Supplied records >>
*** Begin section ***
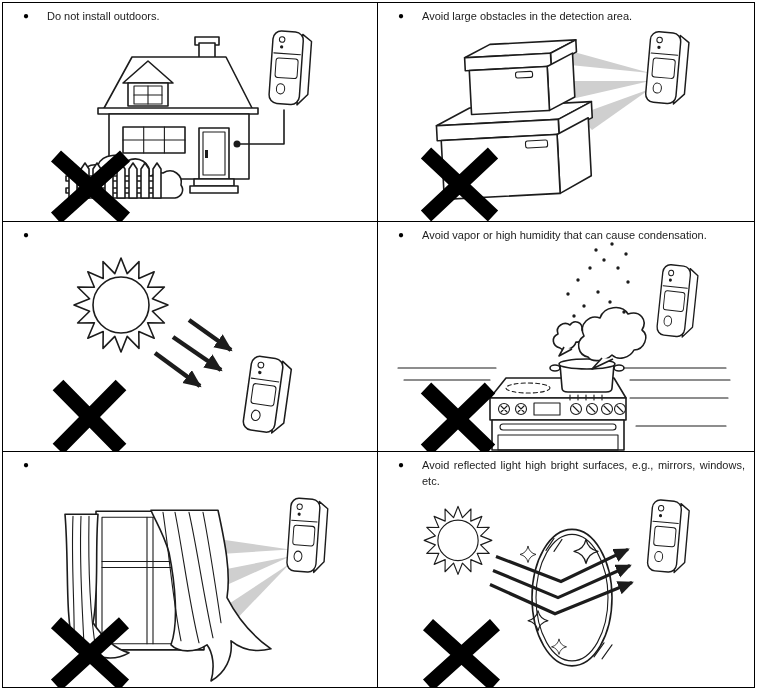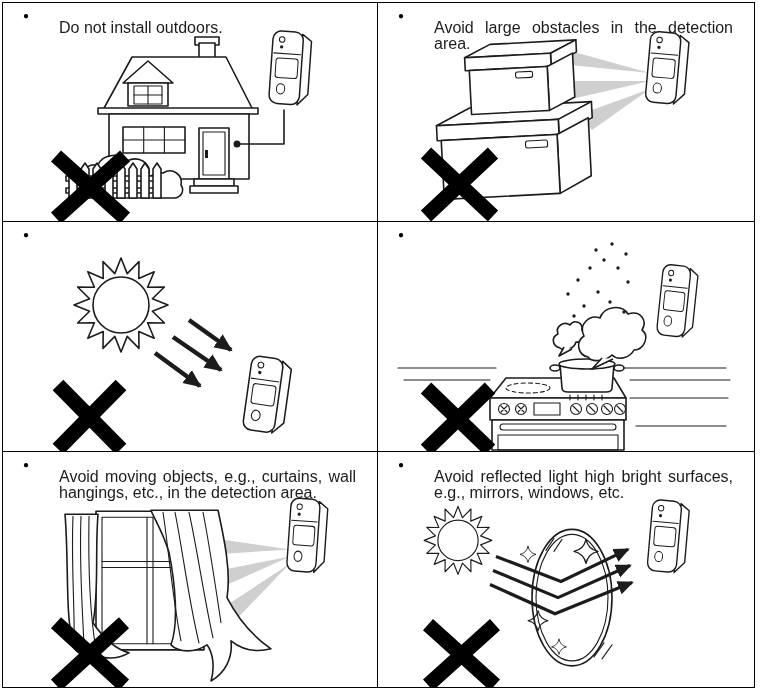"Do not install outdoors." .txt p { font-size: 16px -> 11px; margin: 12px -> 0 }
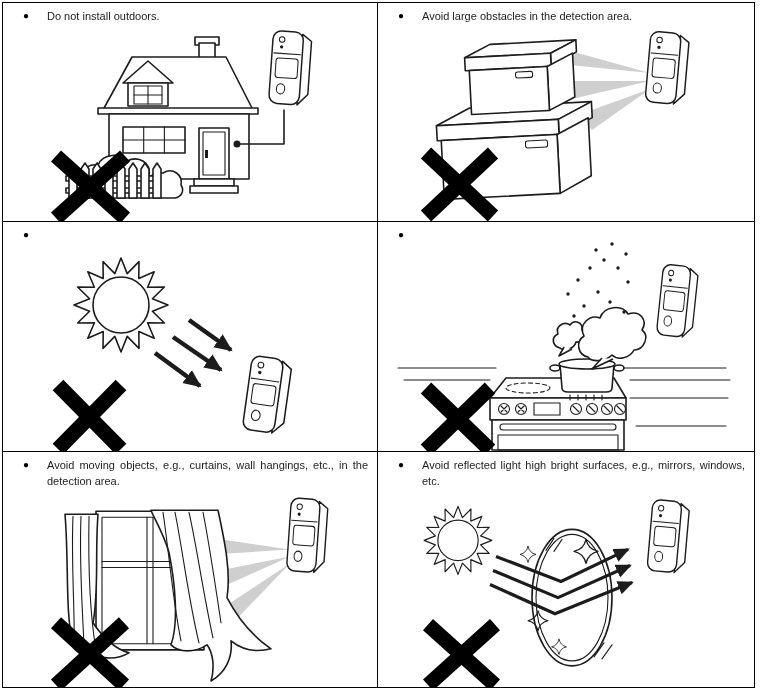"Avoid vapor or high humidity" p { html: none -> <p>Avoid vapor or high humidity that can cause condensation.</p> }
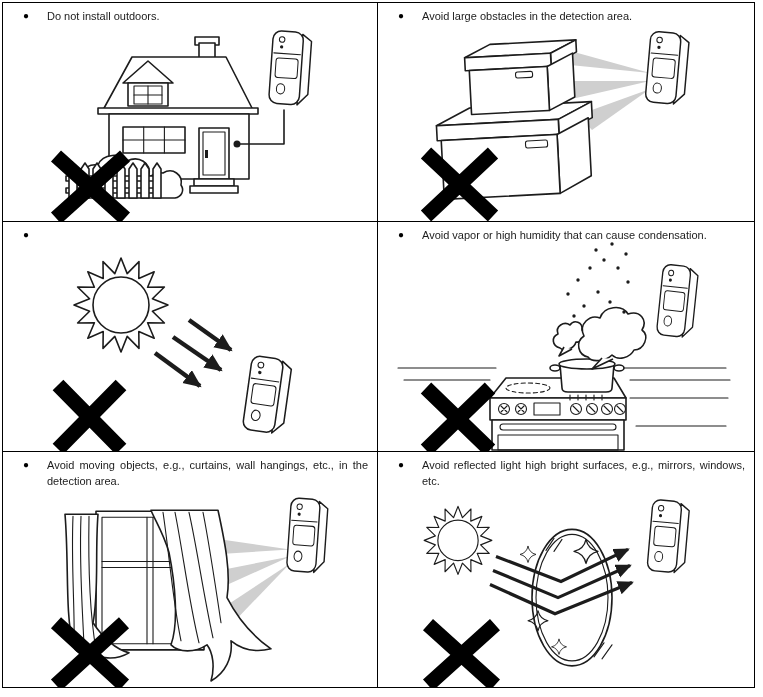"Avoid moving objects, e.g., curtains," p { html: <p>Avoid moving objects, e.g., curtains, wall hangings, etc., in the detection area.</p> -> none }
*** End section ***
*** Begin section ***
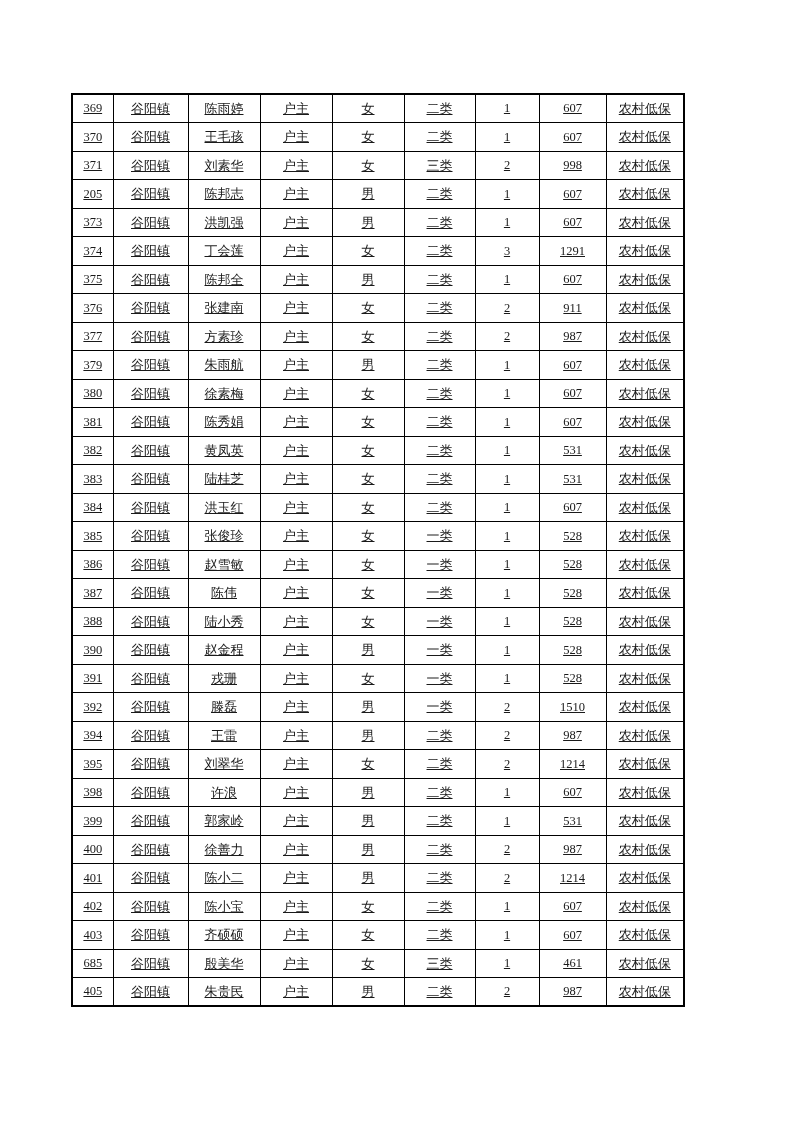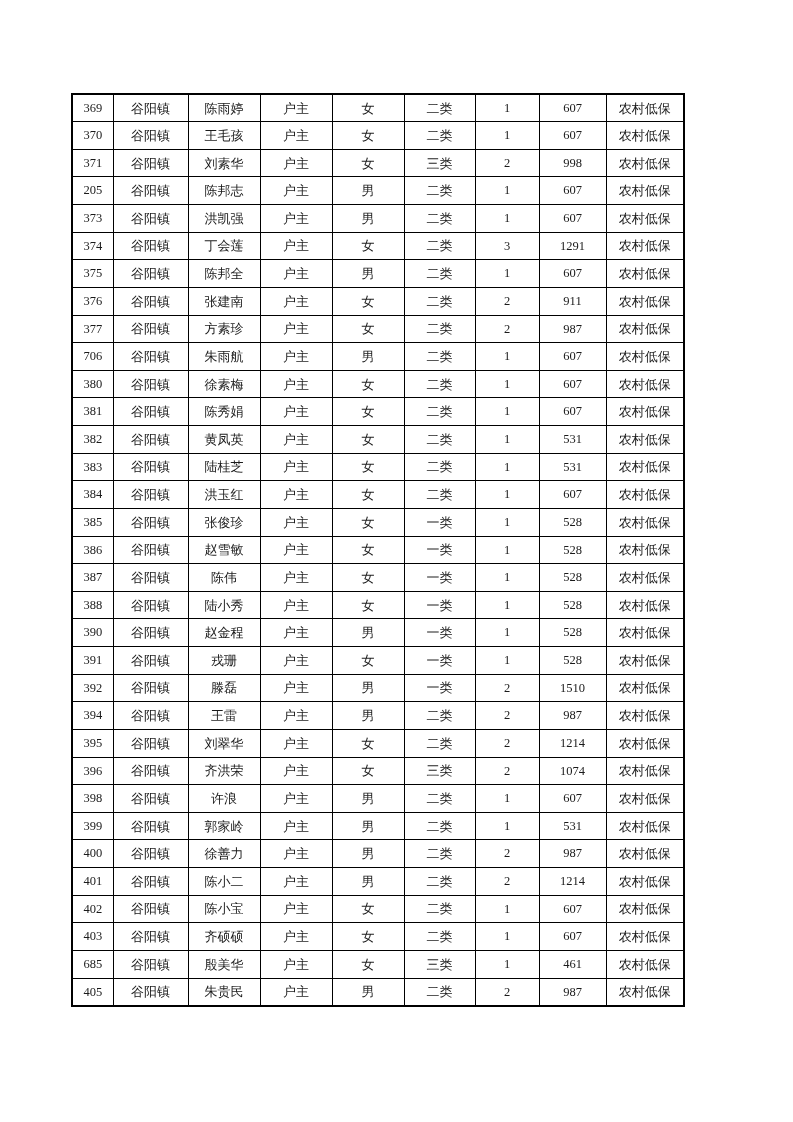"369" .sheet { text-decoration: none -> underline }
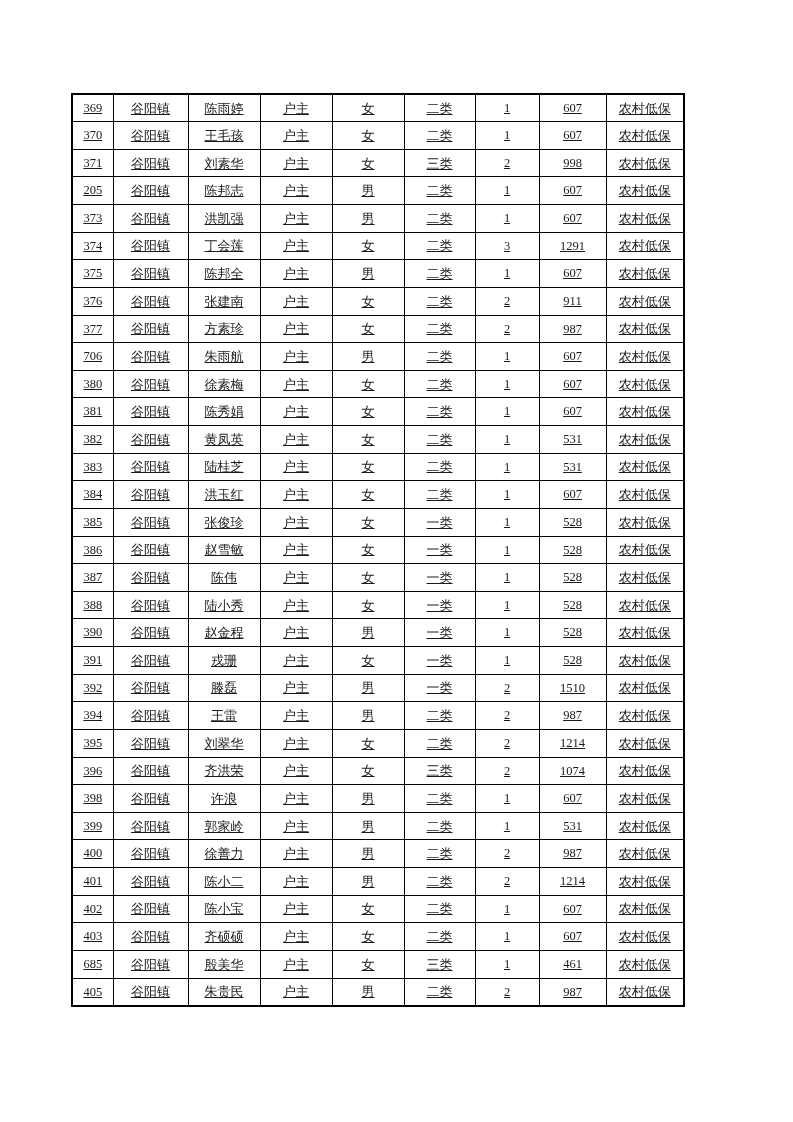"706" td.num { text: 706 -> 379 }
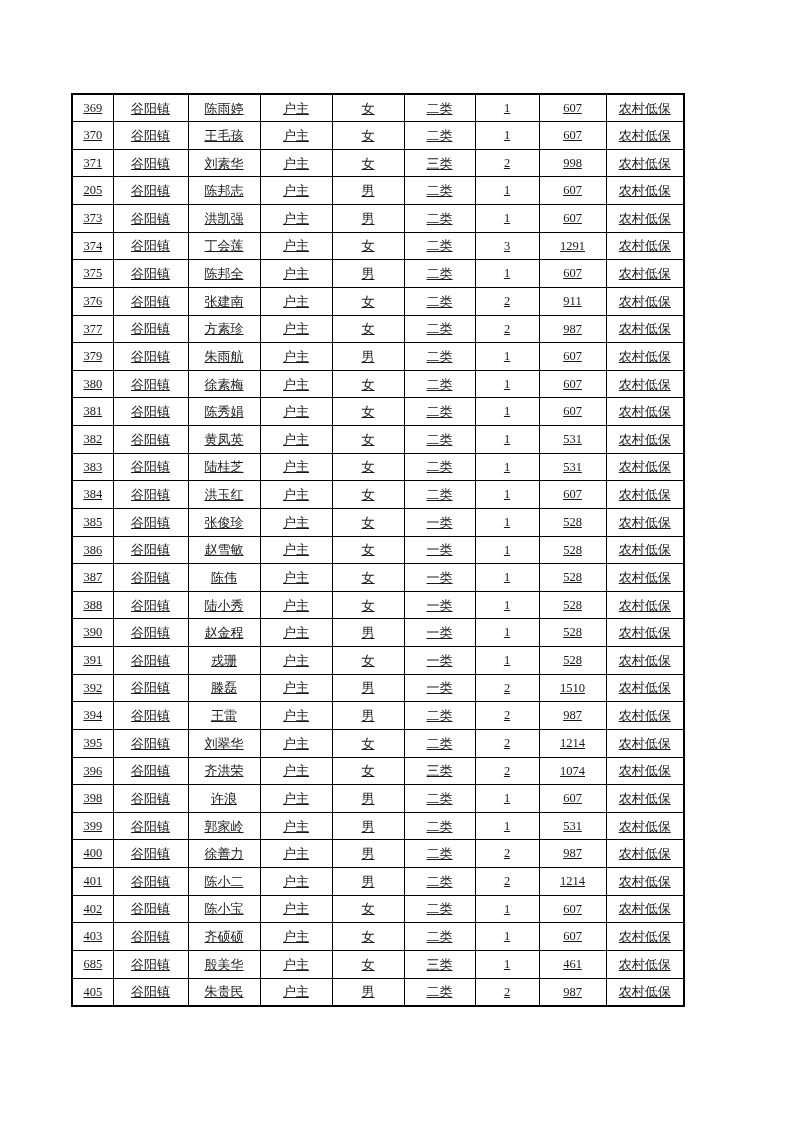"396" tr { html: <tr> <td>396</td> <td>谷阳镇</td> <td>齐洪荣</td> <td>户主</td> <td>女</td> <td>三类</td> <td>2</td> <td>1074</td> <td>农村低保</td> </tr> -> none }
*** End section ***
Exercise requirements >> Take the material above from the line bearing "text: 706 ->" through the line bearing "html: <tr> <td>396</td>" and write it out exactly, both end lines included. Pictures stay out.

Solution to this exercise >>
"706" td.num { text: 706 -> 379 }
"396" tr { html: <tr> <td>396</td> <td>谷阳镇</td> <td>齐洪荣</td> <td>户主</td> <td>女</td> <td>三类</td> <td>2</td> <td>1074</td> <td>农村低保</td> </tr> -> none }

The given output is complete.